Monday, Jan. 13, 1958
Folksy Diplomat
To delegates and newsmen at the United Nations and his fellow politicians at home, India's U.N. Delegation Chairman V. K. Krishna Menon is by turns aloof, argumentative, arrogant. They would scarcely have recognized the homespun, jovial Menon who last week talked and traveled more than 4,000 miles from Kashmir in the north to the Communist-run state of Kerala, deep in the south.
In Poona, Menon played his role as India's Defense Minister by enveloping his frail frame in a flying suit, strapping on a crash helmet and climbing aboard a Canberra jet bomber of the Indian air force.
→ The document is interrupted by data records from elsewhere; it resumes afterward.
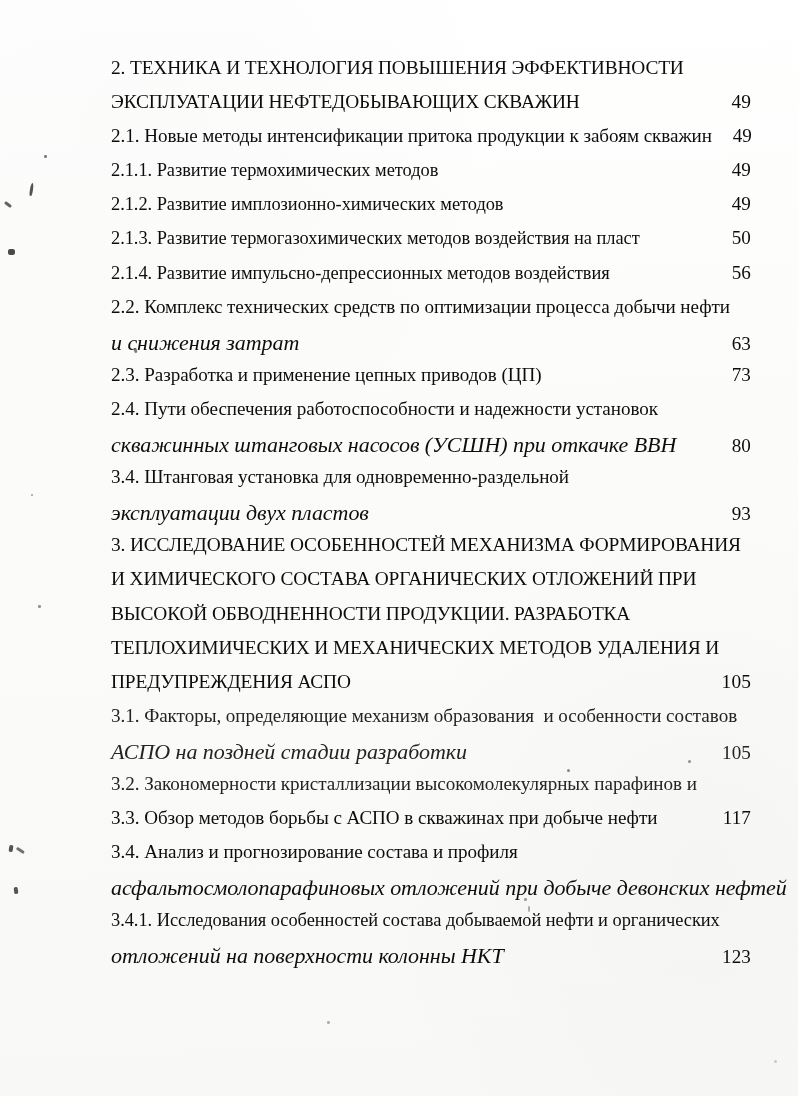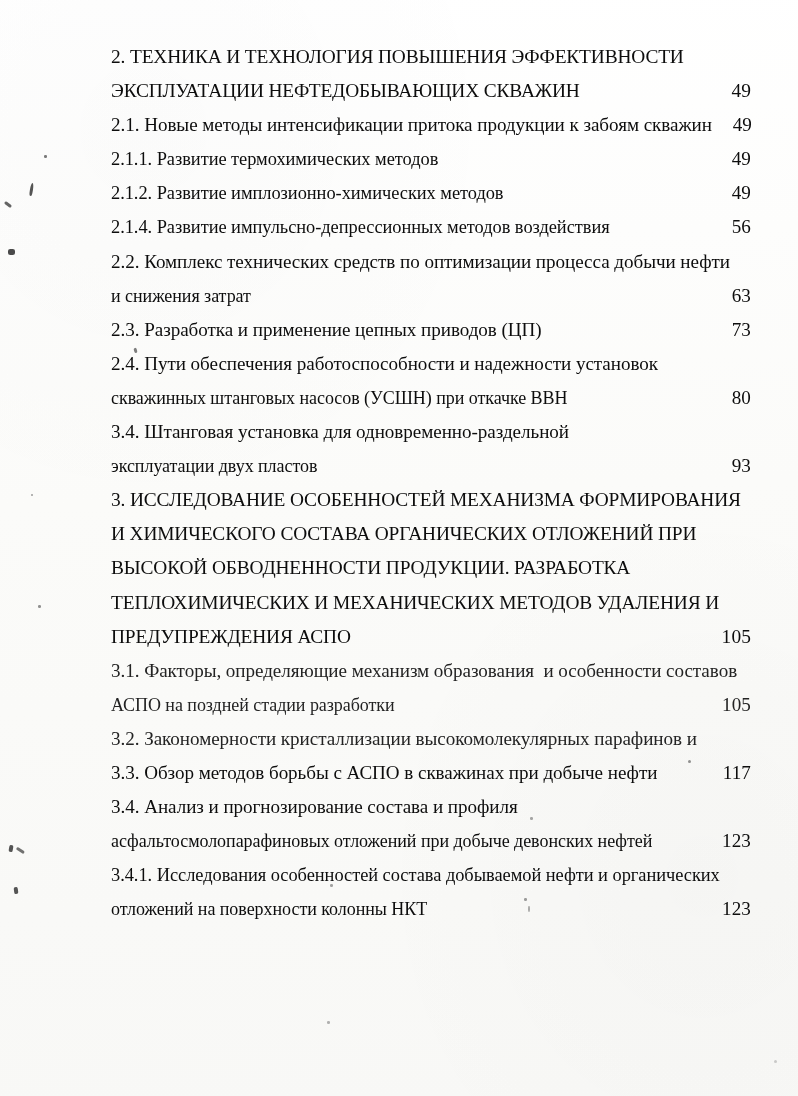--- a/index.html
+++ b/index.html
@@ -34,7 +34,7 @@
   #toc {
     position: absolute;
     left: 111px;
-    top: 46px;
+    top: 57px;
     width: 640px;
   }
   .entry {

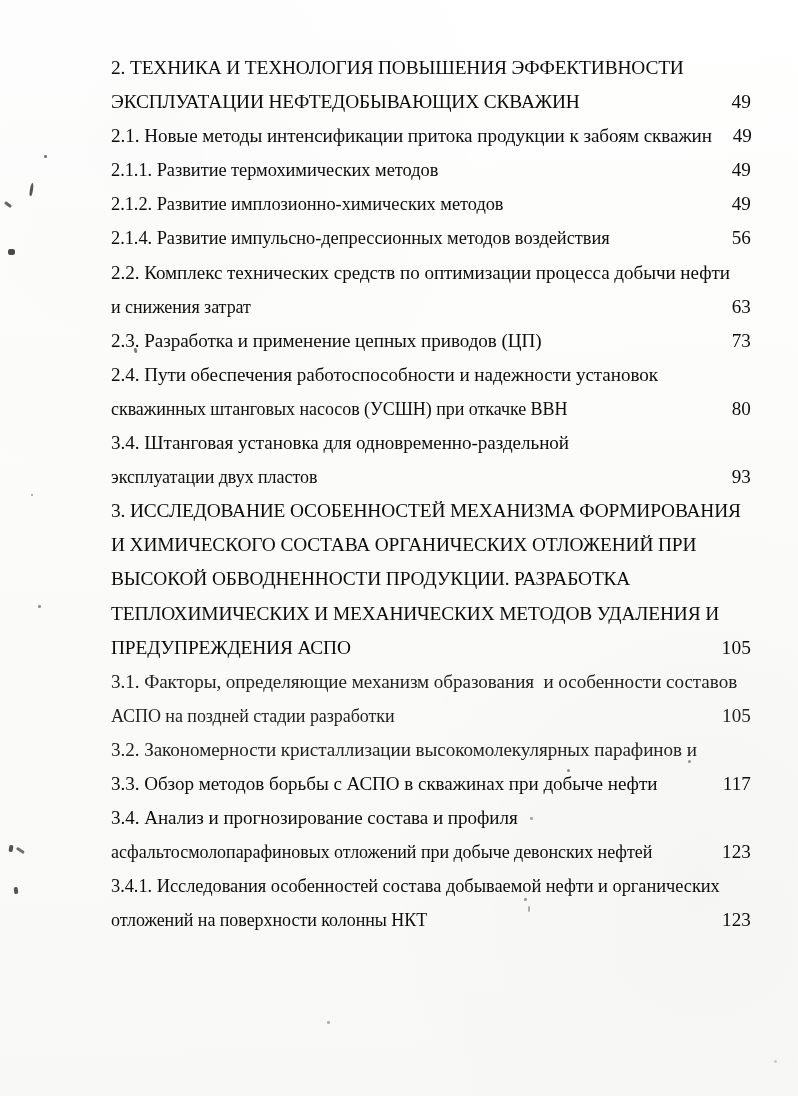--- a/index.html
+++ b/index.html
@@ -129,6 +129,7 @@
       <div class="entry lvl-sec"><span class="txt">2.1. Новые методы интенсификации притока продукции к забоям скважин</span><span class="pg">49</span></div>
       <div class="entry lvl-sub"><span class="txt">2.1.1. Развитие термохимических методов</span><span class="pg">49</span></div>
       <div class="entry lvl-sub"><span class="txt">2.1.2. Развитие имплозионно-химических методов</span><span class="pg">49</span></div>
+      <div class="entry lvl-sub"><span class="txt">2.1.3. Развитие термогазохимических методов воздействия на пласт</span><span class="pg">50</span></div>
       <div class="entry lvl-sub"><span class="txt">2.1.4. Развитие импульсно-депрессионных методов воздействия</span><span class="pg">56</span></div>
       <div class="entry lvl-sec no-page"><span class="txt">2.2. Комплекс технических средств по оптимизации процесса добычи нефти</span><span class="pg"></span></div>
       <div class="entry lvl-cont"><span class="txt">и снижения затрат</span><span class="pg">63</span></div>

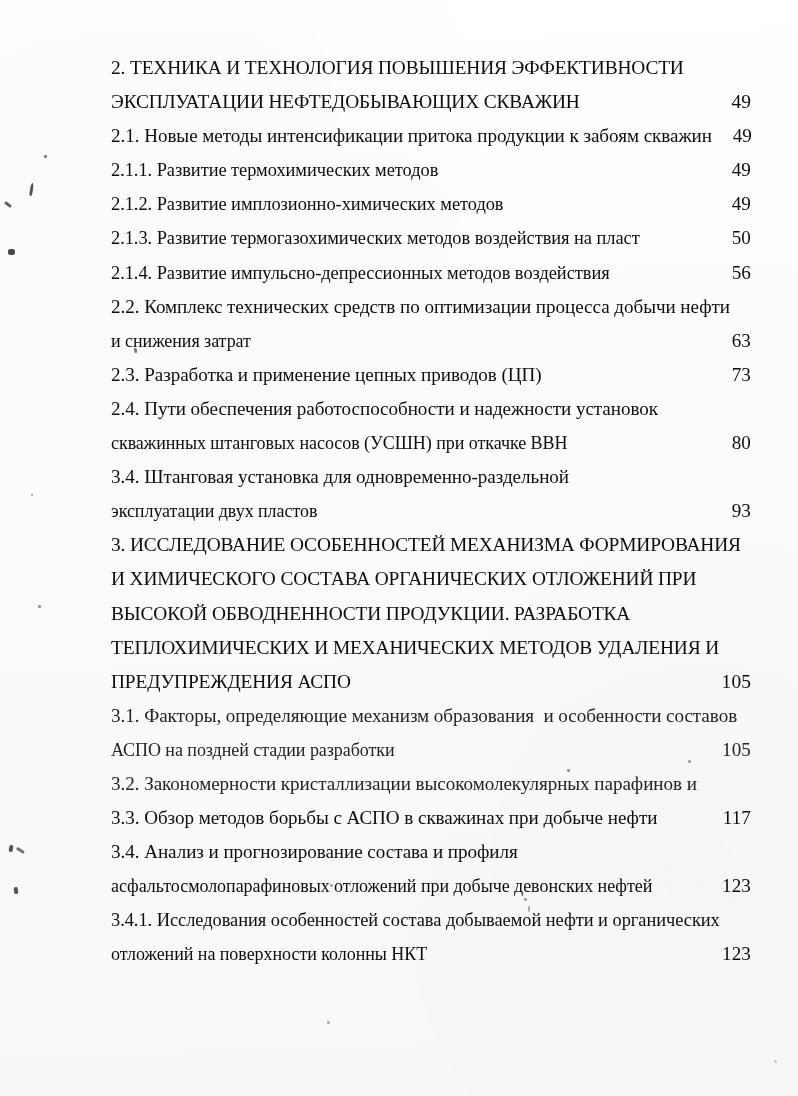--- a/index.html
+++ b/index.html
@@ -68,7 +68,7 @@
   .lvl-sec .pg  { font-size: 19.1px; }
 
   
-  .lvl-cont .txt { font-size: 18px; }
+  .lvl-cont .txt { font-size: 22px; font-style: italic; }
   .lvl-cont .pg  { font-size: 19.1px; }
Streaking into Bombay in eleven minutes, Menon next appeared--natty in a white suit and swinging a cane--aboard the cruiser Mysore, the new flagship of the Indian navy. But it was as a politician of the folksy, Estes Kefauver model that Menon drew the largest crowds. At New Delhi and Madras he packed meeting halls to the rafters, and dhoti-clad crowds filled the streets outside waiting to hear him. To a youth rally of 25,000, Menon cried defiance of Pakistan over the invasion of Kashmir, and drew roars of approval for a slashing attack on Portuguese Dictator Antonio de Oliveira Salazar's determination to keep the colony of Goa. Cried Menon: "We may have to send a realistic map of the world to Salazar to prove to him that Goa is not near the Mediterranean."
Rival politicians were glum at this triumphal progress. Krishna Menon was problem enough when he had only the ear of Nehru; now that he has discovered the knack of getting India's ear as well, he may become a power threat in the Congress Party's annual convention next week in Assam.
In New Delhi, Prime Minister Nehru agreeably surprised a group of 36 world-touring newsmen by publicly criticizing Communism. Said Nehru: "I am unconcerned with Communist economics, but politically I dislike it for two reasons. Firstly, it tends too easily to violence and I am against violence. Secondly, Communism has not shown the regard for standards that I should like to see observed."